Exercise directions:
Where the string "position" occurs in a line of the entries below, copy that line.

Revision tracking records
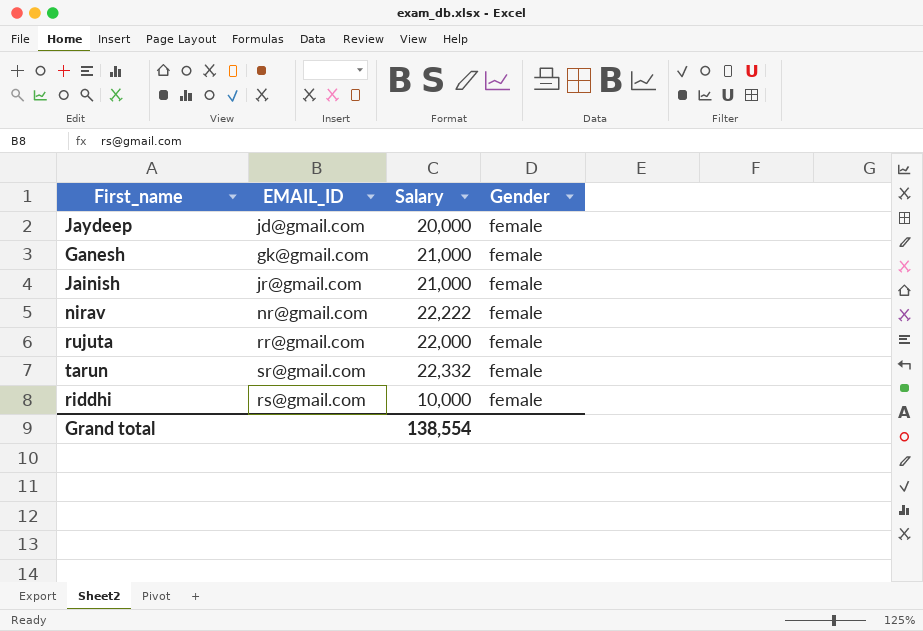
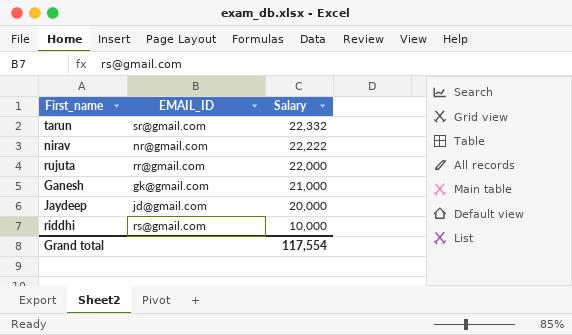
row order: none -> Salary descending
column Gender | position: 4 -> none
row Jainish: jr@gmail.com | 21,000 | female -> none
Grand total | Salary: 138,554 -> 117,554

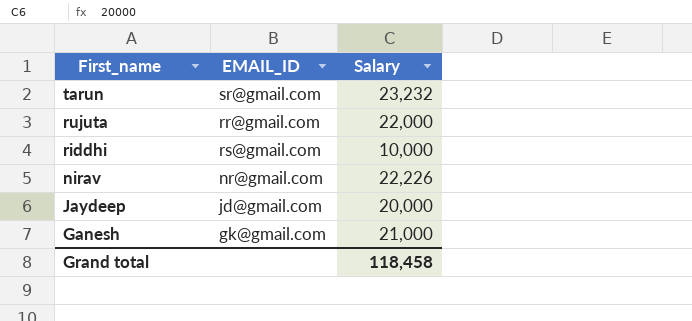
row order: Salary descending -> First_name descending
tarun | Salary: 22,332 -> 23,232
nirav | Salary: 22,222 -> 22,226
Grand total | Salary: 117,554 -> 118,458

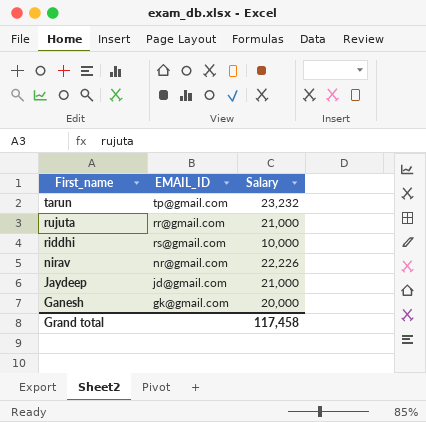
tarun | EMAIL_ID: sr@gmail.com -> tp@gmail.com
rujuta | Salary: 22,000 -> 21,000
Jaydeep | Salary: 20,000 -> 21,000
Ganesh | Salary: 21,000 -> 20,000
Grand total | Salary: 118,458 -> 117,458

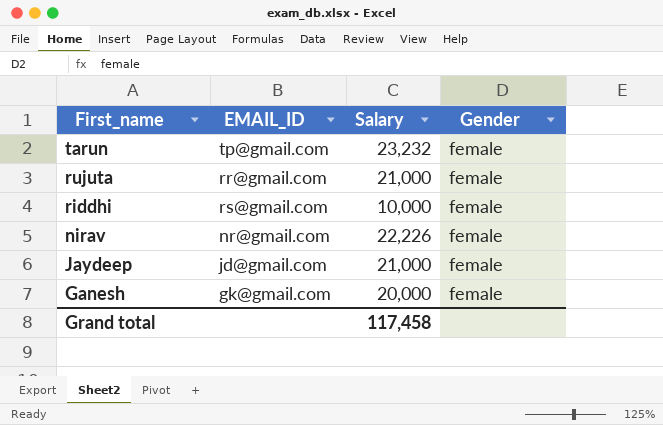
column Gender | position: none -> 4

Expected answer:
column Gender | position: 4 -> none
column Gender | position: none -> 4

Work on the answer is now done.